Radio hosts react to final Trump-Biden debate

Oct 22, 2020, 6:09 PM | Updated: Oct 23, 2020, 5:44 am

U.S. President Donald Trump and Democratic presidential nominee Joe Biden participate in the final ...

U.S. President Donald Trump and Democratic presidential nominee Joe Biden participate in the final presidential debate at Belmont University on Oct. 22, 2020 in Nashville, Tennessee. This is the last debate between the two candidates before the Nov. 3 election. (Photo by Jim Bourg-Pool/Getty Images)

(Photo by Jim Bourg-Pool/Getty Images)

In their final debate before the presidential election, President Donald Trump and former Vice President Joe Biden offered sharply different visions of how to handle the surging pandemic, with the incumbent declaring that the virus will go away and his challenger warning that the nation was heading toward “a dark winter.”

After a first debate defined by angry interruptions, the Thursday event featured a mostly milder tone. In an effort to curtail interruptions, the Commission on Presidential Debates had announced that Trump and Biden would each have his microphone cut off while his rival delivered an opening two-minute answer to each of six debate topics.

The mute button was not used in the open discussion portion of the debate.

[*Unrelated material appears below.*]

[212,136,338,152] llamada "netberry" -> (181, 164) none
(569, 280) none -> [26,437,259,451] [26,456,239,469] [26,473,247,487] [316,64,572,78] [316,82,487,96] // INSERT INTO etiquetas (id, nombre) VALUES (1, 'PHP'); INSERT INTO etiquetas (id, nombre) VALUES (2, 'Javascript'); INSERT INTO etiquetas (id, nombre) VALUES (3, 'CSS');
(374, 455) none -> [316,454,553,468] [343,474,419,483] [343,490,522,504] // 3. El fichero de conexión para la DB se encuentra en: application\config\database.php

Follow live reactions from the talk hosts on Twitter as they were watching Trump and Biden on Thursday night:

The night in Nashville opened with a clash over the president’s handling of the coronavirus, which has killed more than 225,000 Americans and cost millions of jobs. Polling suggests it is the campaign’s defining issue for voters, and Biden declared, “Anyone responsible for that many deaths should not remain President of the United States of America.”

Trump defended his management of the nation’s most deadly health crisis in a century, dismissing Biden’s warning that the nation had a dire stretch ahead due to spikes in infections. And he promised that a vaccine would be ready in weeks.

“It will go away,” said Trump, staying with his optimistic assessment of the pandemic. “We’re rounding the turn. We’re rounding the corner. It’s going away.”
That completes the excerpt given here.